"Ich liebe es"

Werbe-Jingle von McDonalds verletzt das Urheberrecht nicht

onlineurteile.de - 2003 entwickelte eine Werbeagentur für das Unternehmen McDonalds eine Werbekampagne. Sie beauftragte einen Komponisten, dafür Musik zu schreiben ("Werbe-Jingle"). Dieser komponierte einen "Rap" und bekam dafür 1.500 Euro und zwei Flaschen Champagner. Später bereute er es, die Komposition so billig verkauft zu haben, weil seine - nun ja - "Melodie" als Werbe-Jingle "McDonalds - Ich liebe es" weltweit bekannt wurde.

Der Komponist verlangte Schadenersatz, weil das Gastronomieunternehmen sein Urheberrecht verletzt habe. Im Grunde habe er die Werbemelodie nie zur Publikation freigegeben; zumindest müsse man ihm Auskunft darüber erteilen, wo und wie oft sie für Werbung verwendet wurde.

Die Werbespots könnten unmöglich das Urheberrecht verletzt haben, so der Anwalt des Unternehmens: Durchschnittliche Hörer könnten aus dem Rap nicht einmal eine Tonfolge heraushören. So eine Pseudo-Melodie werde vom Urheberrecht nicht geschützt. Letztlich stimme kein Ton der strittigen Komposition mit dem Audio-Logo von McDonalds überein.

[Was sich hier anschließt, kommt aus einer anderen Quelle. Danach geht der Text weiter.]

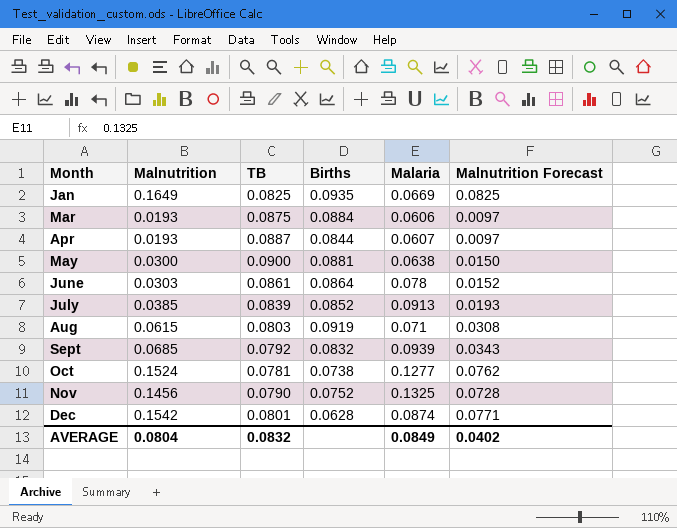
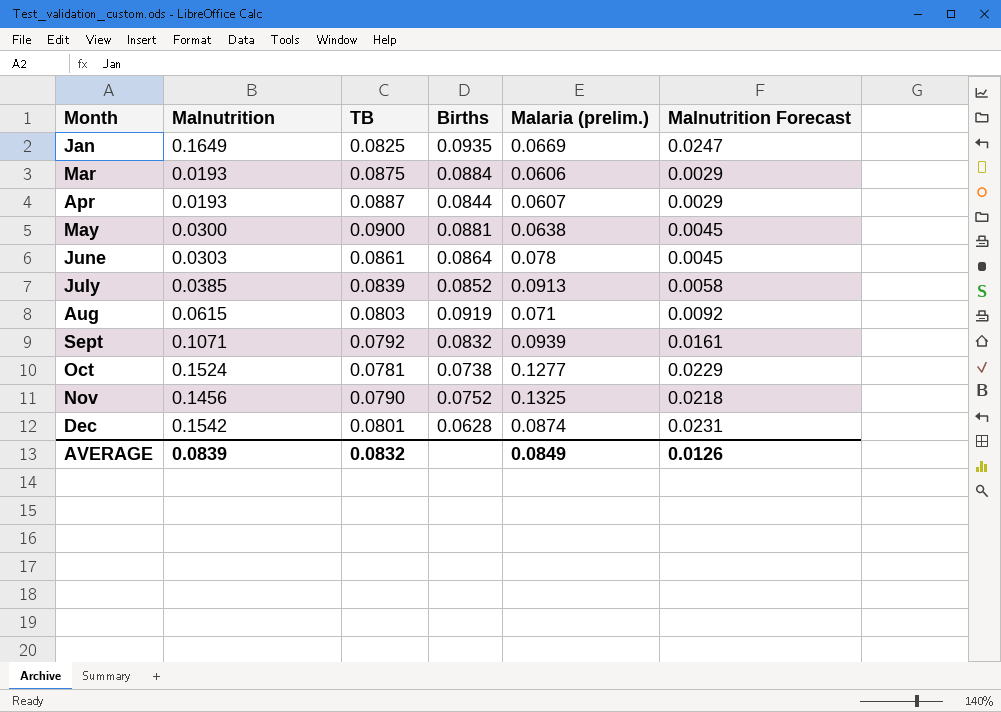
column name: Malaria -> Malaria (prelim.)
column Malnutrition Forecast | formula: [Malnutrition] * 0.5 -> [Malnutrition] * 0.15
Sept | Malnutrition: 0.0685 -> 0.1071
AVERAGE | Malnutrition: 0.0804 -> 0.0839
AVERAGE | Malnutrition Forecast: 0.0402 -> 0.0126

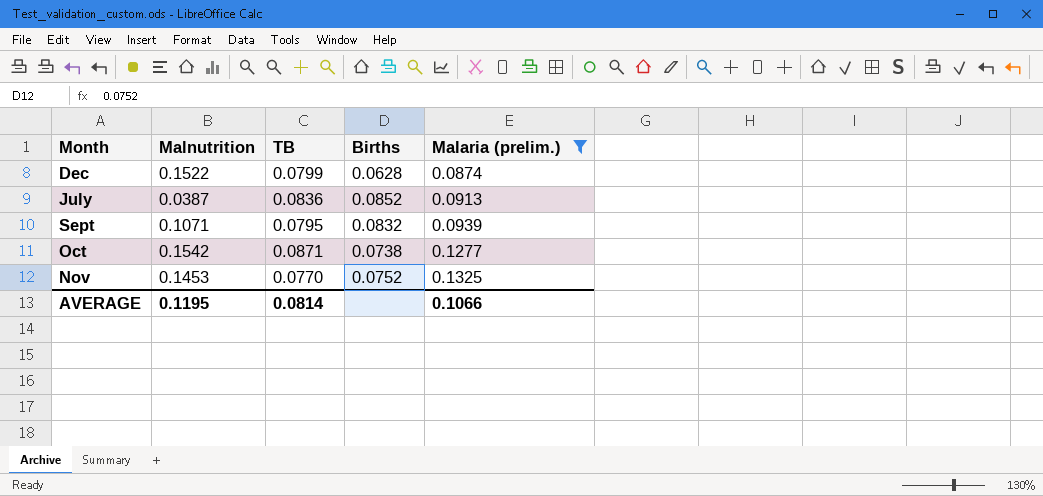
filter: none -> Malaria (prelim.) >= 0.0874
row order: Month ascending -> Malaria (prelim.) ascending
column Malnutrition Forecast | formula: [Malnutrition] * 0.15 -> none
Dec | Malnutrition: 0.1542 -> 0.1522
Dec | TB: 0.0801 -> 0.0799
July | Malnutrition: 0.0385 -> 0.0387
July | TB: 0.0839 -> 0.0836
Sept | TB: 0.0792 -> 0.0795
Oct | Malnutrition: 0.1524 -> 0.1542
Oct | TB: 0.0781 -> 0.0871
Nov | Malnutrition: 0.1456 -> 0.1453
Nov | TB: 0.0790 -> 0.0770
AVERAGE | Malnutrition: 0.0839 -> 0.1195
AVERAGE | TB: 0.0832 -> 0.0814
AVERAGE | Malaria (prelim.): 0.0849 -> 0.1066

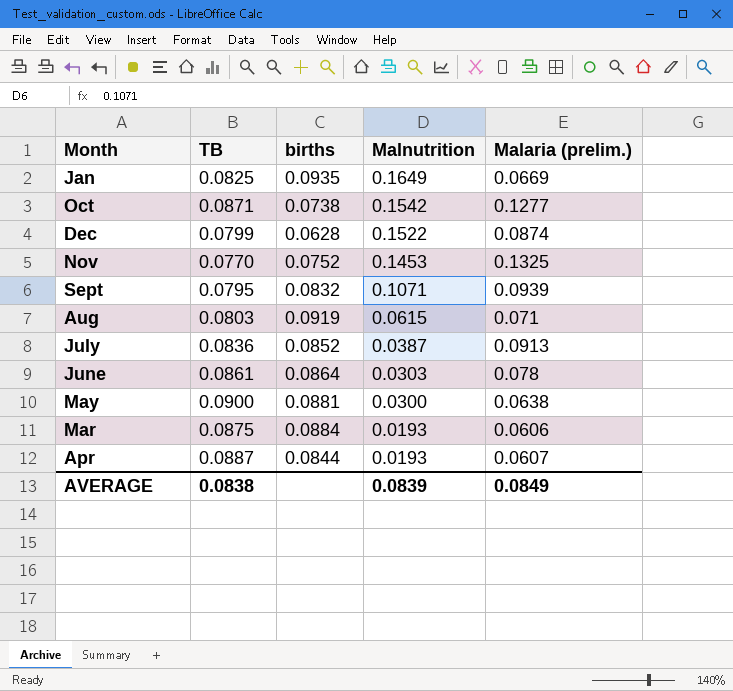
filter: Malaria (prelim.) >= 0.0874 -> none
row order: Malaria (prelim.) ascending -> Malnutrition descending
column name: Births -> births
column Malnutrition | position: 2 -> 4
AVERAGE | TB: 0.0814 -> 0.0838
AVERAGE | Malnutrition: 0.1195 -> 0.0839
AVERAGE | Malaria (prelim.): 0.1066 -> 0.0849

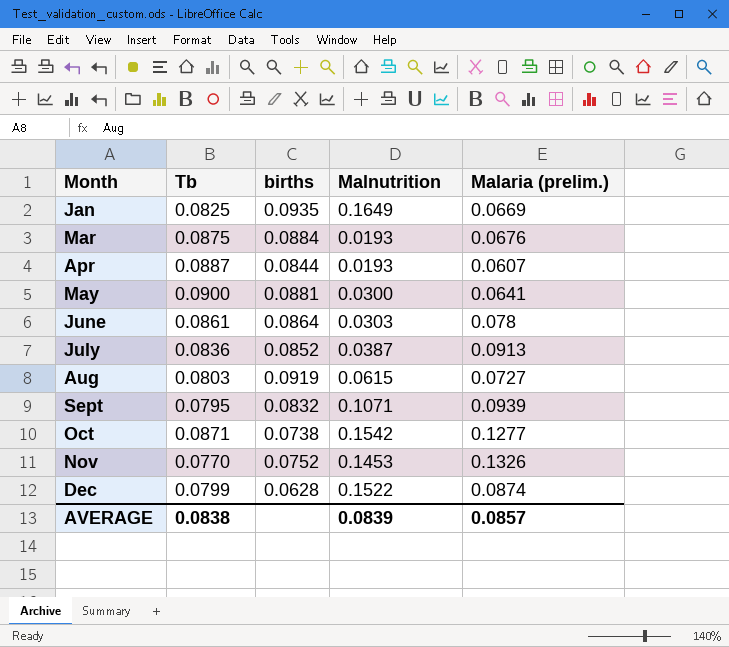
row order: Malnutrition descending -> Month ascending
column name: TB -> Tb
Mar | Malaria (prelim.): 0.0606 -> 0.0676
May | Malaria (prelim.): 0.0638 -> 0.0641
Aug | Malaria (prelim.): 0.071 -> 0.0727
Nov | Malaria (prelim.): 0.1325 -> 0.1326
AVERAGE | Malaria (prelim.): 0.0849 -> 0.0857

So sah es auch das Landgericht München I: Es wies die Klage des Komponisten ab (21 O 177/09). Die Melodie, auf die in der Produktion des Komponisten der Text "McDonalds - Ich liebe es" gerapt werde, stelle keine persönliche geistige Schöpfung im Sinne des Urheberrechts dar. Dafür fehle ihr die besondere künstlerische Gestaltung. Die Tonfolge sei vom natürlichen Sprechduktus geprägt und äußerst simpel: drei Töne, bestehend nur aus einer Terz und einer Sekunde.